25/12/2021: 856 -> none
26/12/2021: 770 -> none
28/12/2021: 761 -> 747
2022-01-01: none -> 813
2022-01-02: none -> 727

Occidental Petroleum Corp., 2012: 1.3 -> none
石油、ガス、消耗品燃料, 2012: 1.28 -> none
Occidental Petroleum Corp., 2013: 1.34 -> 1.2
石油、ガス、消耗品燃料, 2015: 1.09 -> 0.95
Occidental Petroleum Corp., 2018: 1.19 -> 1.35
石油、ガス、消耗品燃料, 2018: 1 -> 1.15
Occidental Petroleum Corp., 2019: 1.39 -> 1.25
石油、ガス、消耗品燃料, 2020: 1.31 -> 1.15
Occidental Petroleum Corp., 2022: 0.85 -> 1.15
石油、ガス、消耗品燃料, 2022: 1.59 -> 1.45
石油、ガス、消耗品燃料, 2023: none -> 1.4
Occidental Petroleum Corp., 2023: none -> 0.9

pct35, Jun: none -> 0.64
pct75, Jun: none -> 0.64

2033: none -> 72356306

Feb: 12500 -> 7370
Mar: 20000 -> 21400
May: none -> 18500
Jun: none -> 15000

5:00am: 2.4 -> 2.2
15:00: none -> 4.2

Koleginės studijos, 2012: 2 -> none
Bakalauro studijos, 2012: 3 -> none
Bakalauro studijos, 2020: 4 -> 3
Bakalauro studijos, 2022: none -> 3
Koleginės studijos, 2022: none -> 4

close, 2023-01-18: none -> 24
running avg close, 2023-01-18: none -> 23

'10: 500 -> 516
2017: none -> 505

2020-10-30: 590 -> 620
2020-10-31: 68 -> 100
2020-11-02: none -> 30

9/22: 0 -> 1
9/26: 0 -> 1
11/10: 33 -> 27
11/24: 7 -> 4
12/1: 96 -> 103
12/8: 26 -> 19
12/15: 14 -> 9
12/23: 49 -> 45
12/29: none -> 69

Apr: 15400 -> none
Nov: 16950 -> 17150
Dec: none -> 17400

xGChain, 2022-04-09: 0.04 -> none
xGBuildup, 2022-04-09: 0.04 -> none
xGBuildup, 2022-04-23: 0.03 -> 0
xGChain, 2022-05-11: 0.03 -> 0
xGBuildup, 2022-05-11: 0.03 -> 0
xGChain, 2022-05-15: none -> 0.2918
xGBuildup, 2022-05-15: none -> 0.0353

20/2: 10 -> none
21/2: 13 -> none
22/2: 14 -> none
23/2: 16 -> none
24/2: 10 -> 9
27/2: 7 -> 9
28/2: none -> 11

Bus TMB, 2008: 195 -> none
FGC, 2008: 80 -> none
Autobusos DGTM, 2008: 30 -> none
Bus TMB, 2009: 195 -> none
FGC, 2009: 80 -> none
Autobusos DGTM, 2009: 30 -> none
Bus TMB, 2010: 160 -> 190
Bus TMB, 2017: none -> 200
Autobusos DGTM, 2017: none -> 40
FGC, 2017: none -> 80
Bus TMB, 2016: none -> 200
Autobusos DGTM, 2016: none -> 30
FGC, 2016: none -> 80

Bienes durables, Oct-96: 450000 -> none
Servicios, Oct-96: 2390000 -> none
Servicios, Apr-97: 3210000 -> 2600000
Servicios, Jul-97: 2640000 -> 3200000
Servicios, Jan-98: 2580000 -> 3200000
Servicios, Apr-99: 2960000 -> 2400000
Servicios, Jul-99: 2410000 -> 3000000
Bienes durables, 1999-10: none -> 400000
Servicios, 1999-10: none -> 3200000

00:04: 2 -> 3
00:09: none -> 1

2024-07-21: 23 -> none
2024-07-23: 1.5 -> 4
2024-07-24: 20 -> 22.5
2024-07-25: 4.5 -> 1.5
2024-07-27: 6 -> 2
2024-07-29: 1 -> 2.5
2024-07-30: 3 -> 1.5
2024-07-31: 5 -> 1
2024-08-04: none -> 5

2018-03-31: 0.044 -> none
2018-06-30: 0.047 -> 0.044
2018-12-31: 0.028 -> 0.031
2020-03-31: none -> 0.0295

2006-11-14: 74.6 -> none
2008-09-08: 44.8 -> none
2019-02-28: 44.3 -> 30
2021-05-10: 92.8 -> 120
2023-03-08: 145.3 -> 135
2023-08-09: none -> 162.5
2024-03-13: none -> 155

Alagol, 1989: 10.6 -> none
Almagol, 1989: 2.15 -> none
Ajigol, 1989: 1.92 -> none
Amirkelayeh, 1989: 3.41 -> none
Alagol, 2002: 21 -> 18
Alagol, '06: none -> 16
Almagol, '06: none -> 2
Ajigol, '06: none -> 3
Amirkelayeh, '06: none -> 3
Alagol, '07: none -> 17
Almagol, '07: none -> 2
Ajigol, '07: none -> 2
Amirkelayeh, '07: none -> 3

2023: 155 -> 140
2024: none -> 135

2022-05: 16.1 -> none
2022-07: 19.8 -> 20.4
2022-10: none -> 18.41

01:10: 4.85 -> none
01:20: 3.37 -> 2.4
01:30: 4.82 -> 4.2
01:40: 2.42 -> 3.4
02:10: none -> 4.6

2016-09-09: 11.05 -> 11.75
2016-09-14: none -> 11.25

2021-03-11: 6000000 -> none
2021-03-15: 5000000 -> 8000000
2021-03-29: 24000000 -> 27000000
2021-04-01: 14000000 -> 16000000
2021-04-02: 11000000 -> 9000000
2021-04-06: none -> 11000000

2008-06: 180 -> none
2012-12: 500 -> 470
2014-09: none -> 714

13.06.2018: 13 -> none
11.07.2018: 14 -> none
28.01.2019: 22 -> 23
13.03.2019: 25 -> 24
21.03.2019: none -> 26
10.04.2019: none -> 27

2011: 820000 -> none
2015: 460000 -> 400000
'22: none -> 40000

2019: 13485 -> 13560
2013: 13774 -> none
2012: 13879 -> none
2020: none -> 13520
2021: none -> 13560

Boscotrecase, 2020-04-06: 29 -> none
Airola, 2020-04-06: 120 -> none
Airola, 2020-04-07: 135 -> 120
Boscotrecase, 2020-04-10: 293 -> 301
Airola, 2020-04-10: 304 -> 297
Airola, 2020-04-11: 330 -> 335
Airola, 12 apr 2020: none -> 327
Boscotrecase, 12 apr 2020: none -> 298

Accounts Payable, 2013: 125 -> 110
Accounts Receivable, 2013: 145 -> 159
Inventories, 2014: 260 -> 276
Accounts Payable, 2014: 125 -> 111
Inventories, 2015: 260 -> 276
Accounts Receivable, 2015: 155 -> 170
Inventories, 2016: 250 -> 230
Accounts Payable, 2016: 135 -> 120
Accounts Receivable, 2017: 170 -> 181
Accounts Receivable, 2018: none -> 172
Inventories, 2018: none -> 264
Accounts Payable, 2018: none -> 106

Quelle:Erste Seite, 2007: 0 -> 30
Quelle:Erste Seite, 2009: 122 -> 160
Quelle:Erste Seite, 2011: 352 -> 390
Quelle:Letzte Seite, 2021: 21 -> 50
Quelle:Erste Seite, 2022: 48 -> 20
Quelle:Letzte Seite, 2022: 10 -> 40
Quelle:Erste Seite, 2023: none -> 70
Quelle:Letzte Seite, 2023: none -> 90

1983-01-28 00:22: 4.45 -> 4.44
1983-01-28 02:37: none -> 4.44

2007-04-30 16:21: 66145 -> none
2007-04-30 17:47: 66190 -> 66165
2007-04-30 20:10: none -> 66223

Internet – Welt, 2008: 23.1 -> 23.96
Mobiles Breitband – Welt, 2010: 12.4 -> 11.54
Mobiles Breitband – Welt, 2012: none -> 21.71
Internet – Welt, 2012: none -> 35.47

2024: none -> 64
┄┄┄┄┄┄
> [Exercise aim]:
The required answer is the exact run of lines above starting at the line with "Bus TMB, 2017: none -> 200" and ending at the line with "Servicios, Oct-96: 2390000 -> none", with both ends present.

> [Task output]:
Bus TMB, 2017: none -> 200
Autobusos DGTM, 2017: none -> 40
FGC, 2017: none -> 80
Bus TMB, 2016: none -> 200
Autobusos DGTM, 2016: none -> 30
FGC, 2016: none -> 80

Bienes durables, Oct-96: 450000 -> none
Servicios, Oct-96: 2390000 -> none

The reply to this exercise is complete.